_EXERCISE MATERIALS_
--- --- ---

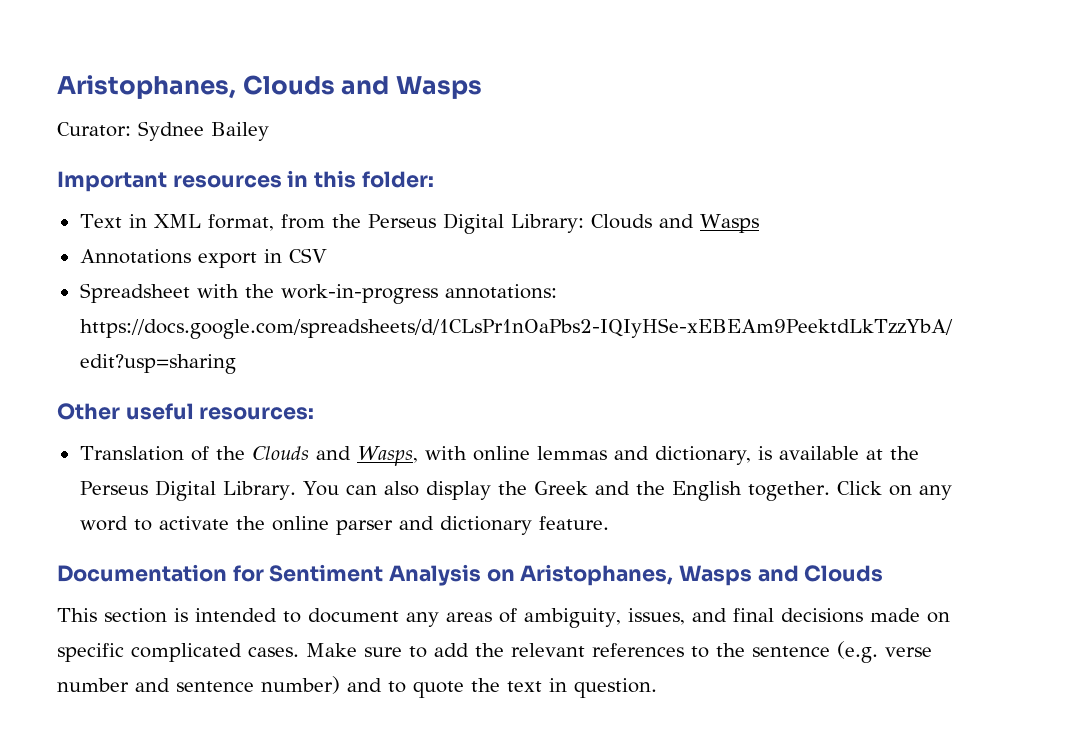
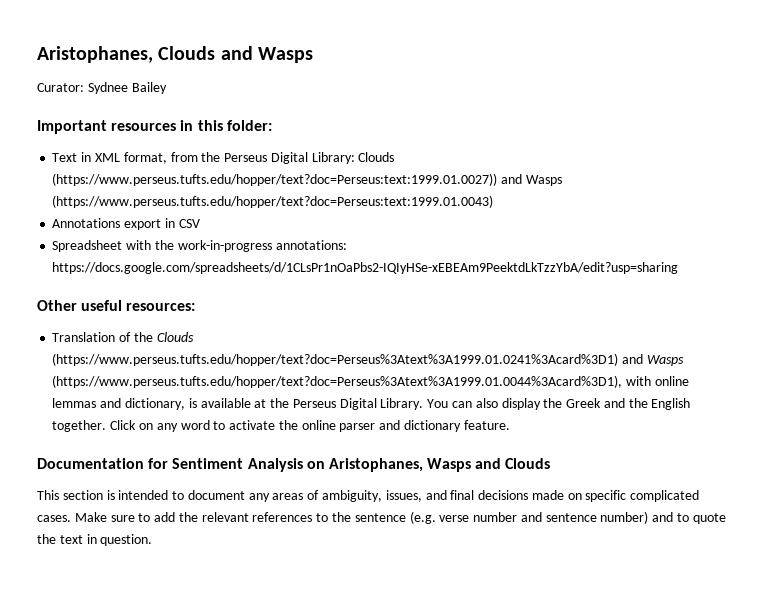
- Text in XML format, from the Perseus Digital Library: Clouds and Wasps
+ Text in XML format, from the Perseus Digital Library: Clouds (https://www.perseus.tufts.edu/hopper/text?doc=Perseus:text:1999.01.0027)) and Wasps (https://www.perseus.tufts.edu/hopper/text?doc=Perseus:text:1999.01.0043)
- Translation of the Clouds and Wasps, with online lemmas and dictionary, is available at the Perseus Digital Library.
+ Translation of the Clouds (https://www.perseus.tufts.edu/hopper/text?doc=Perseus%3Atext%3A1999.01.0241%3Acard%3D1) and Wasps (https://www.perseus.tufts.edu/hopper/text?doc=Perseus%3Atext%3A1999.01.0044%3Acard%3D1), with online lemmas and dictionary, is available at the Perseus Digital Library.

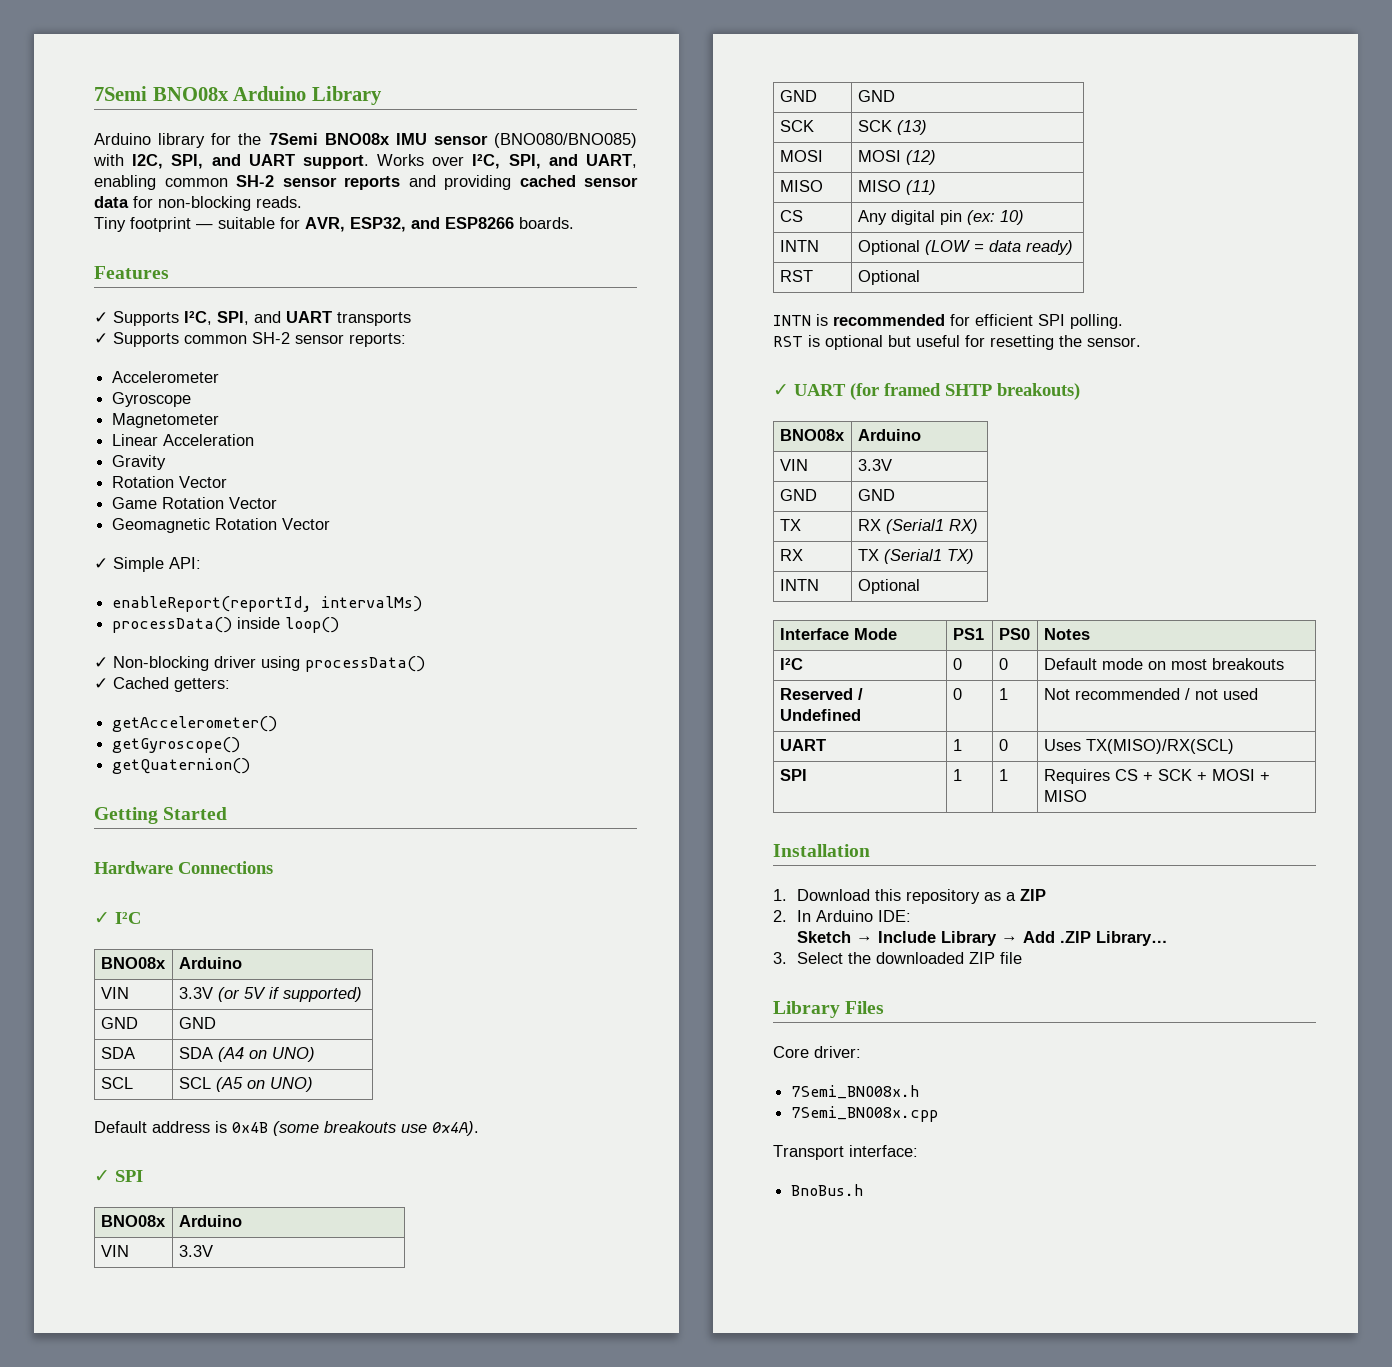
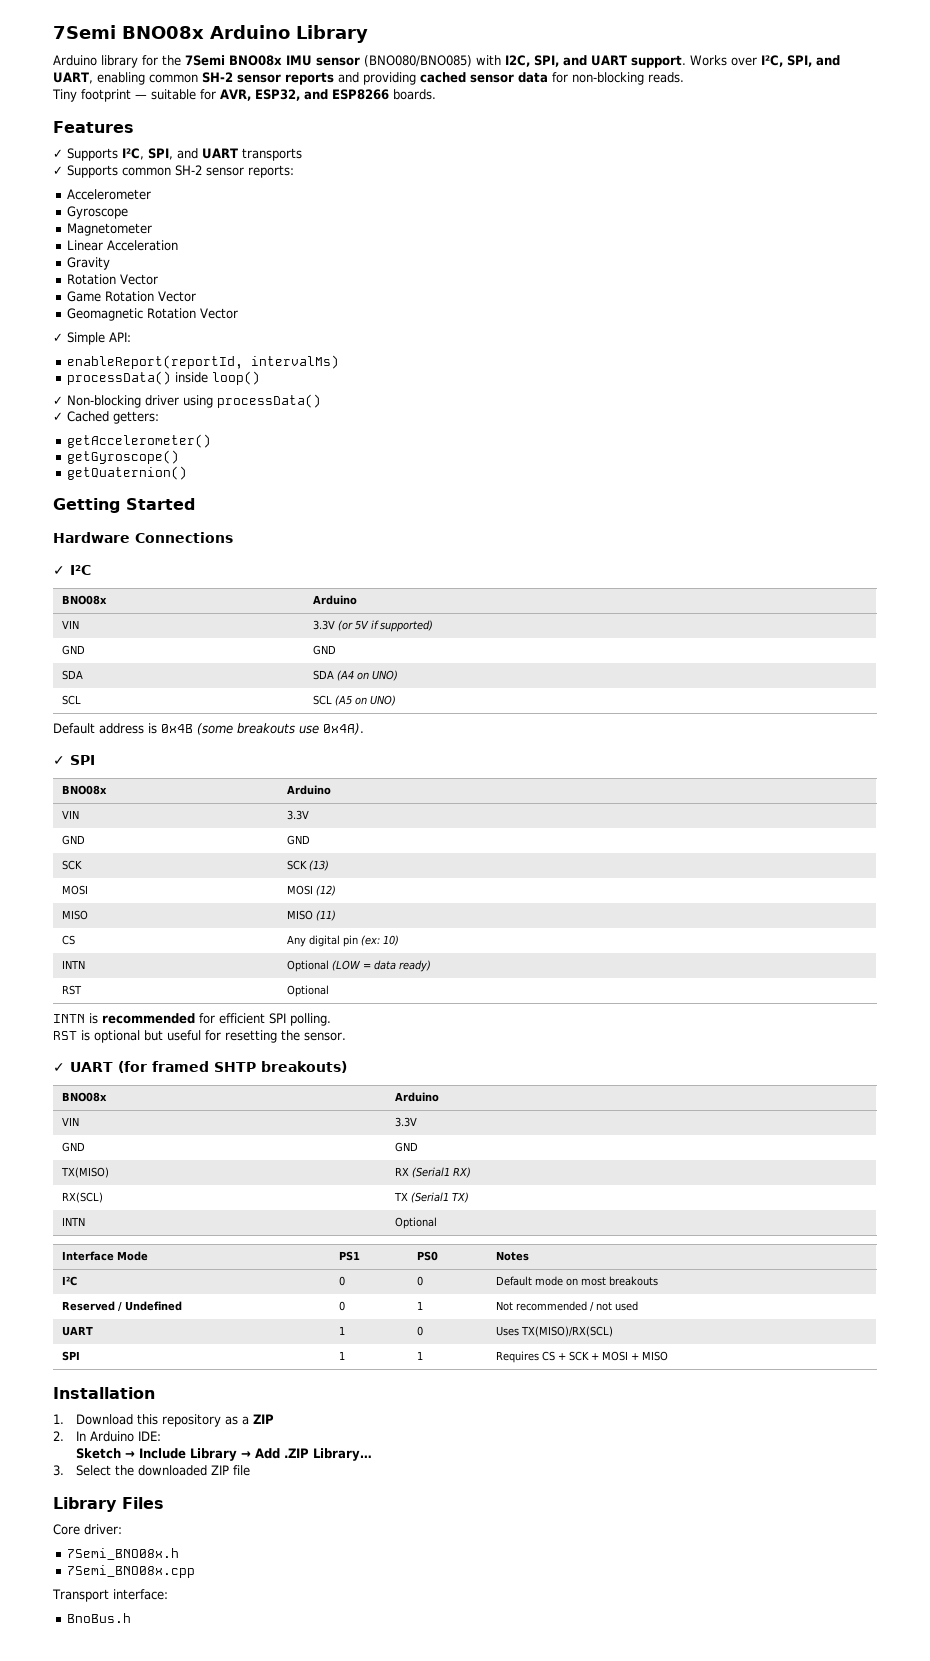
- TX | RX (Serial1 RX)
+ TX(MISO) | RX (Serial1 RX)
- RX | TX (Serial1 TX)
+ RX(SCL) | TX (Serial1 TX)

--- --- ---

_TASK BRIEF_
All of the records should be set down exactly, minus the pictures they hold.

_WRITTEN REPLY_
- Text in XML format, from the Perseus Digital Library: Clouds and Wasps
+ Text in XML format, from the Perseus Digital Library: Clouds (https://www.perseus.tufts.edu/hopper/text?doc=Perseus:text:1999.01.0027)) and Wasps (https://www.perseus.tufts.edu/hopper/text?doc=Perseus:text:1999.01.0043)
- Translation of the Clouds and Wasps, with online lemmas and dictionary, is available at the Perseus Digital Library.
+ Translation of the Clouds (https://www.perseus.tufts.edu/hopper/text?doc=Perseus%3Atext%3A1999.01.0241%3Acard%3D1) and Wasps (https://www.perseus.tufts.edu/hopper/text?doc=Perseus%3Atext%3A1999.01.0044%3Acard%3D1), with online lemmas and dictionary, is available at the Perseus Digital Library.

- TX | RX (Serial1 RX)
+ TX(MISO) | RX (Serial1 RX)
- RX | TX (Serial1 TX)
+ RX(SCL) | TX (Serial1 TX)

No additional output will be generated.